In a moment of distraction, a linguist named Budai slips through the wrong door at the terminal, and, after boarding his plane, settles in for a long nap during the flight. When he wakes, he is hustled onto a shuttle bus and taken to a hotel where he finds it is impossible to make himself understood or understand anyone, despite his familiarity with dozens of spoken languages. Soon it becomes apparent that he has not landed in Helsinki, his original destination, but instead in an unknown, and ultimately unknowable, land - thus begins Budai's lonely, frustrating trek through the maze of 'Metropole', Ferenc Karinthy's only translated work up this time.

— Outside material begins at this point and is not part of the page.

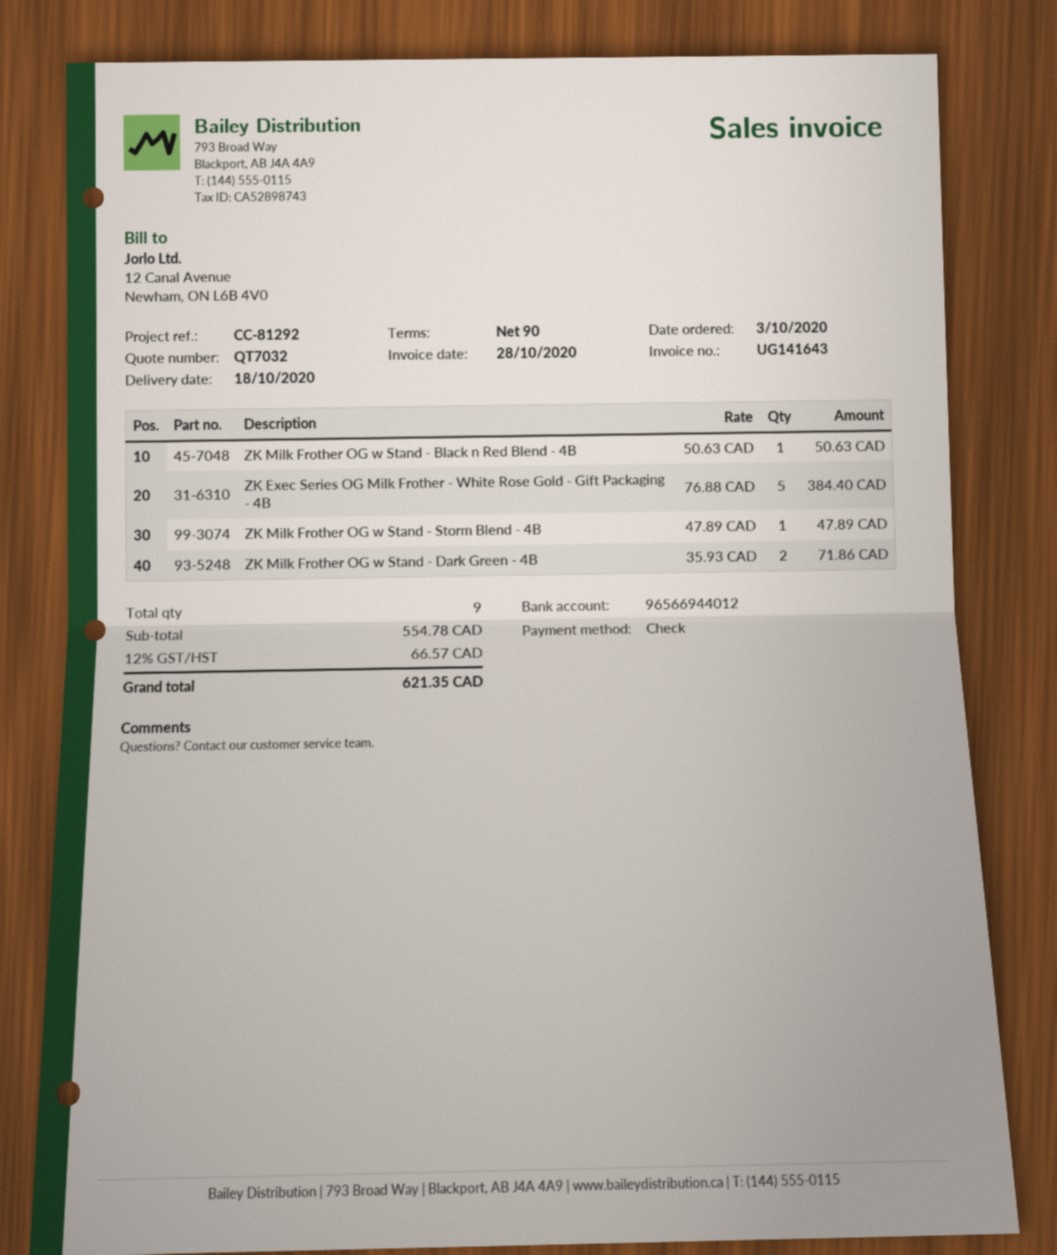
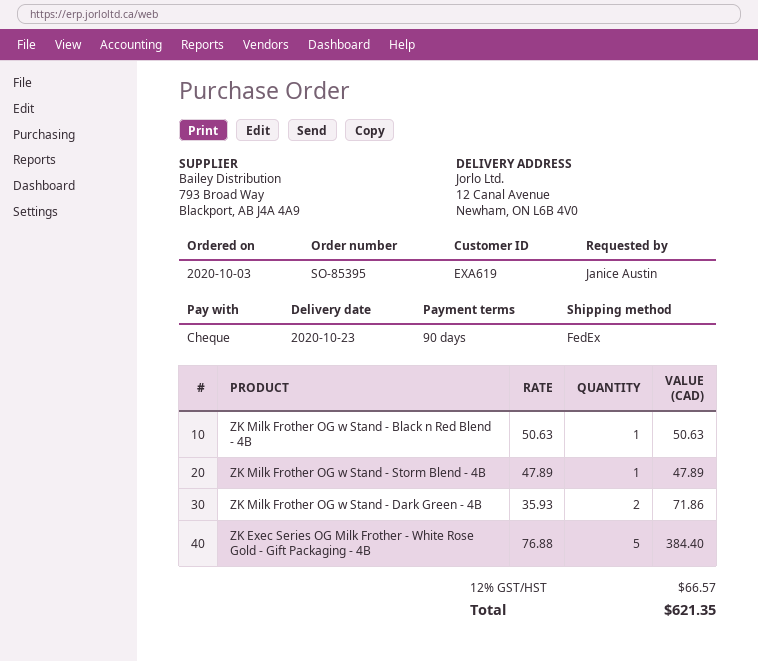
delivery date: 2020-10-18 -> 2020-10-23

Other reviewers - and my own dim memory - insist on comparing 'Metropole' to Franz Kafka's work, and in some ways, I think that, for once, it's an apt comparison. It's most apparent in the idea of the bewildered man trying to make sense out of a society that is alien to him (or he to it), with the critical keys of information that would allow him to operate within that society seeming to dangle just out of his, and the readers, reach. Other comparisons will depend on the reader's assessment of what exactly Kafka was about. Whereas I've always thought of his works as very personal reflections of his percieved incompatability with life, Karinthy's novel is more universal - an example of a common man and the connections to society that shape our identity, connections that are excrutiatingly obvious only once they are severed.
'Metropole' then follows Budai as he tries to make sense of his situation and return home. No attempt at communication is open to him though, whether through a language he recognizes nor through any try at rudimentary sign language. One of the characteristics of the city in which Budai is trapped is its crush of people - everywhere there are crowds, everywhere one must line up for the most basic service, and nowhere will anyone take the time to listen to Budai's strange jabbering. Even when he attempts to walk away from the city, it appears to continue on and on, with no interuption, suburbs connecting back into proper towns with no end in sight.

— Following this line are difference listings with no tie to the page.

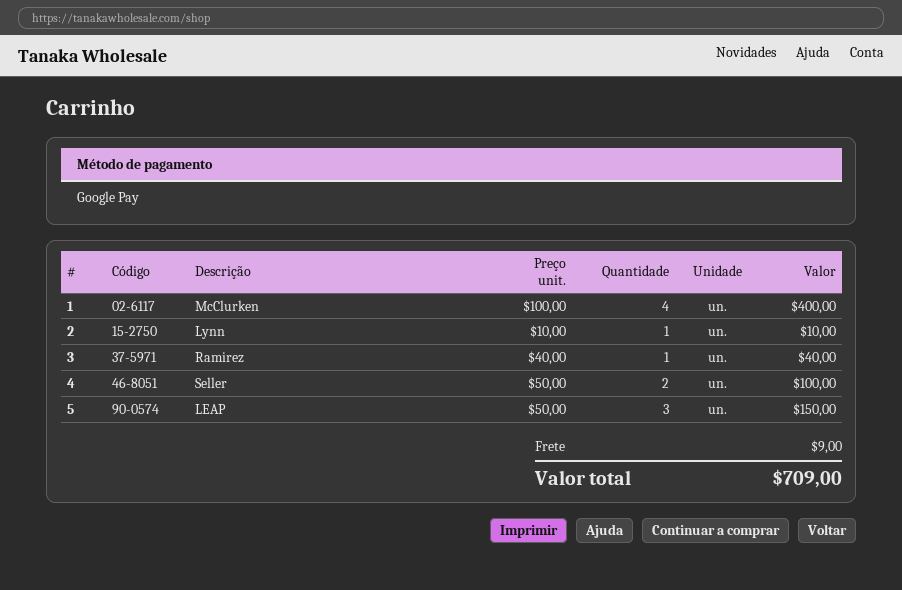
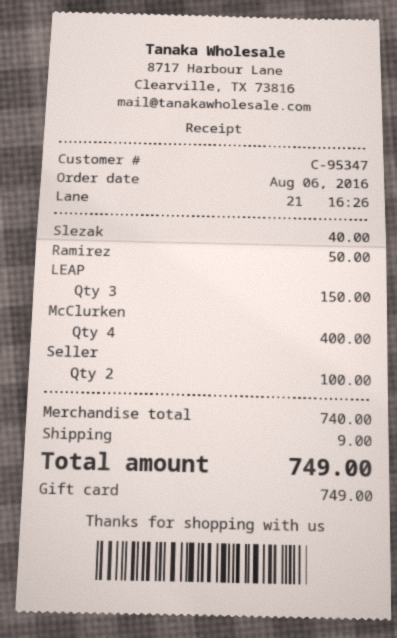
payment method: Google Pay -> gift card
Lynn: 1 for 10.00 -> none
Ramirez: 1 for 40.00 -> 1 for 50.00
Slezak: none -> 1 for 40.00
total: 709.00 -> 749.00

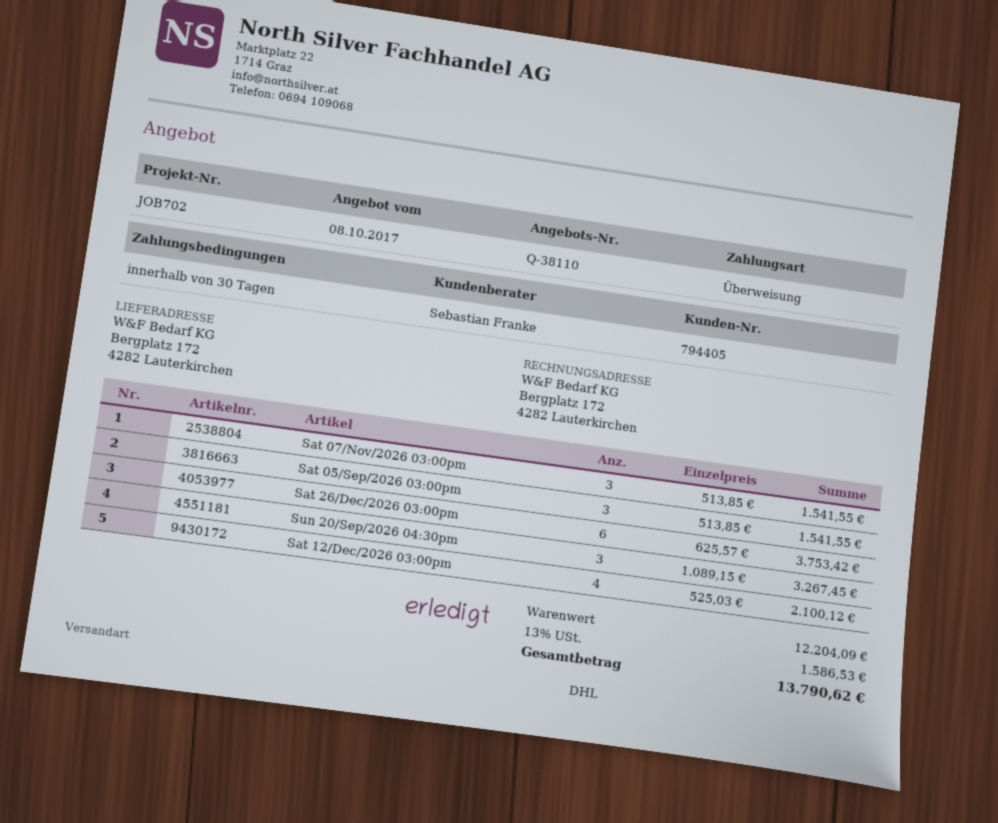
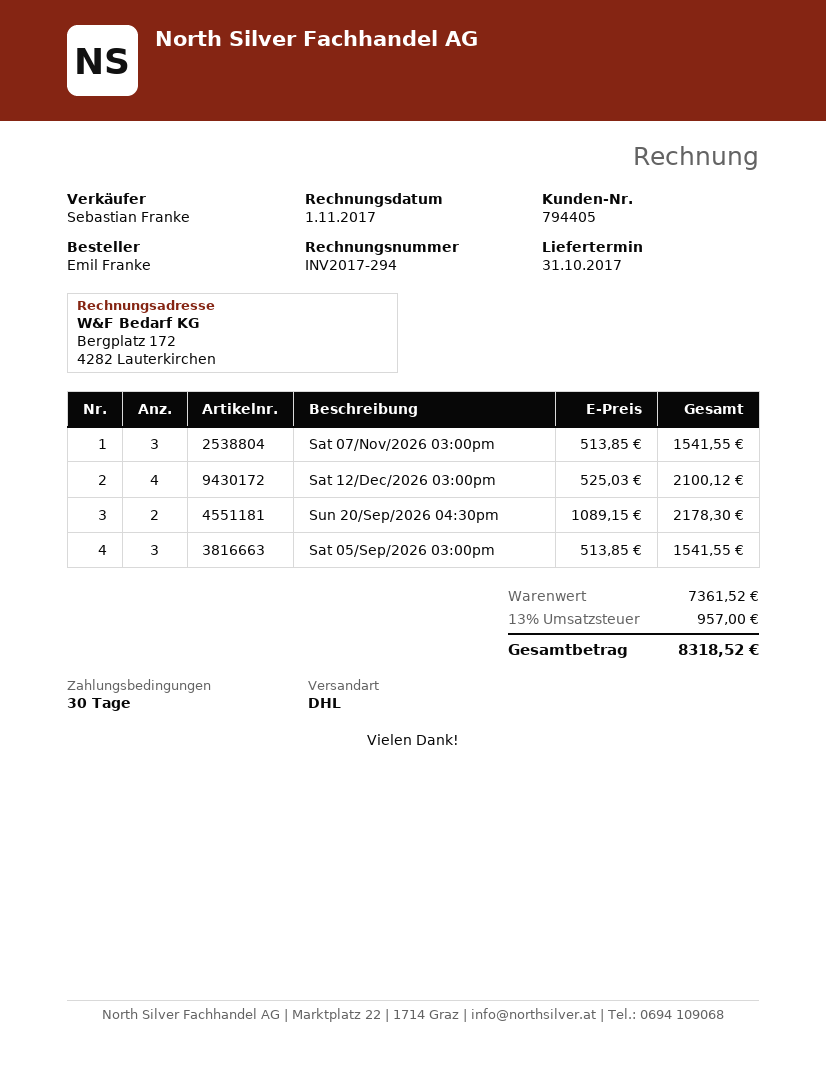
Sat 26/Dec/2026 03:00pm: 6 x 625.57 = 3753.42 -> none
Sun 20/Sep/2026 04:30pm: 3 x 1089.15 = 3267.45 -> 2 x 1089.15 = 2178.30
subtotal: 12204.09 -> 7361.52
tax: 13% = 1586.53 -> 13% = 957.00
total: 13790.62 -> 8318.52

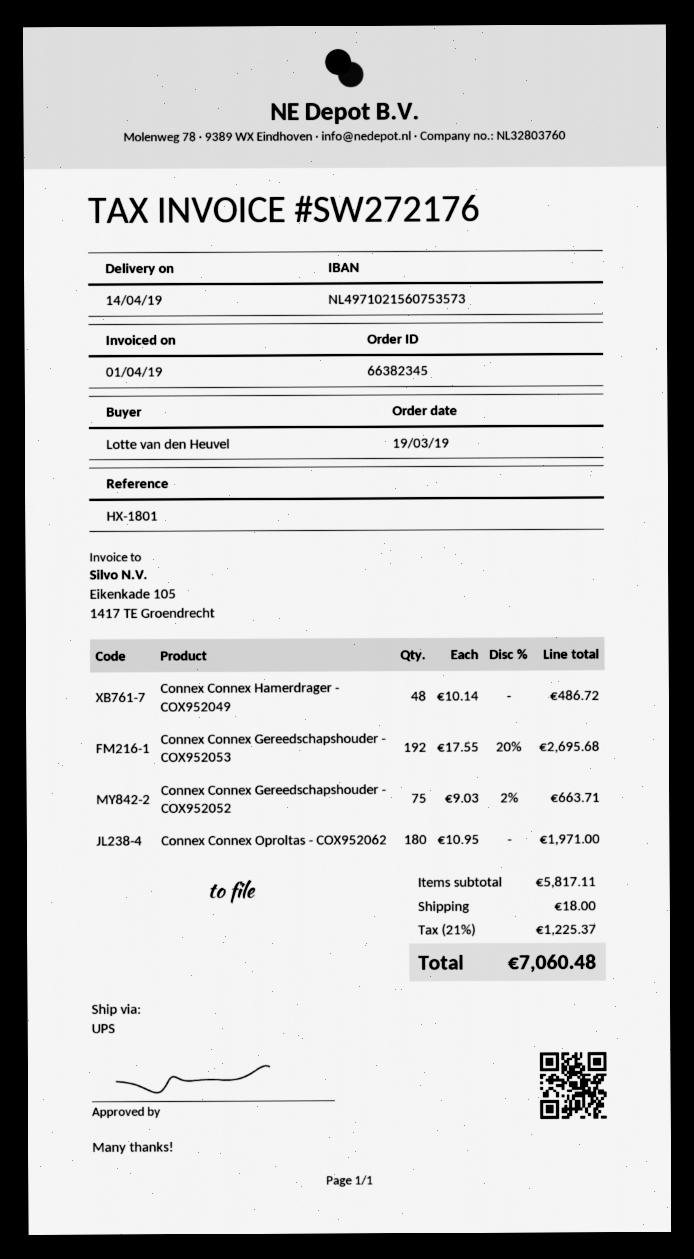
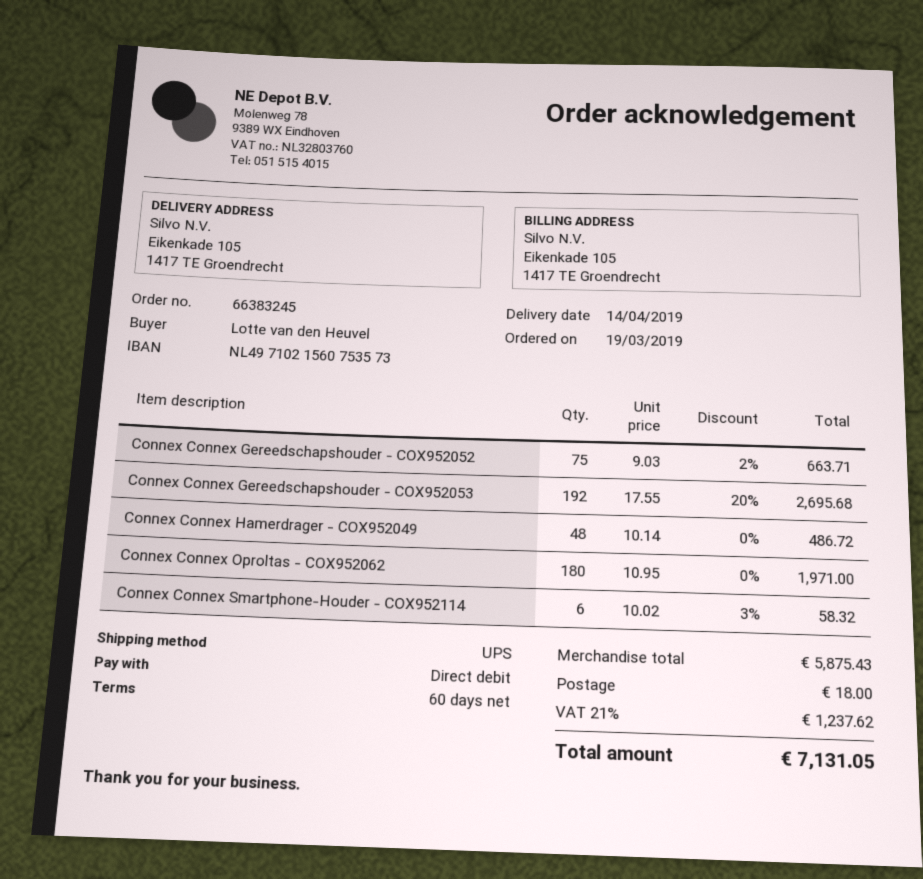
order number: 66382345 -> 66383245
Connex Connex Smartphone-Houder - COX952114: none -> 6 x 10.02 - 3% = 58.32
subtotal: 5817.11 -> 5875.43
tax: 21% = 1225.37 -> 21% = 1237.62
total: 7060.48 -> 7131.05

There is an old story-telling adage for plot development, which advises the author to put his characters in a tree, and then throw stones at them. The last part of the rule is to get them down, but Karinthy may not have been aware of it, since he continues to pelt Budai throughout the book, leaving only a small glimmer of hope near the end. And through it all, Budai degenerates as the time goes by, first be being turned out, for lack of money, from the hotel to which he was originally brought; to sleeping on the street and working as a day laborer in an open-air market. From there, it is too easy to spend his meager wages at the closest bar and let a creeping weariness take over.
This edition of 'Metropole' by Telegram Books has no introduction, and the biographical detail on Ferenc Karinthy is scarce - born in Budapest in 1921, the son of Frigyes Karinthy, author of over a dozen books, and a water polo champion. 'Metropole', first published as 'Epepe', was written in 1970, which surprised me - considering only the artwork on the front cover, I expected something from the twenties or thirties. Translated from the Hungarian by the poet George Szirtes (who also translated some of Sandor Marai's and Gyula Krudy's work), the prose of Karinthy is utilitarian, unlike the fanciful, simile-laden writing of Krudy - better, I think, to illustrate the deadening effect of the city as opposed to Krudy's rustic scenes. But it is not Karinthy's workmanlike writing (by no means inadequate) that is the reason to seek out or to skip 'Metropole'. Instead, the novel is more like a long fairy tale, or perhaps an account of a particularly vivid dream, which is an absorbing look at the relation between identity and society. It also comes bearing blurbs like 'masterpiece' and 'classic', which I think overshoot the mark, although I did enjoy it - more so even than Krudy, whom I also liked, but to be fair, these two Hungarian authors wrote at different times for a different audience. And truthfully, there is really nothing to associate 'Metropole' with Hungary at all. If anything, the closest it comes is in the industrialized and unfriendly atmosphere that, in my ignorance, I associate with Eastern Europe at that time. Not a classic, but interesting still. 4 1/2 stars, rounded up.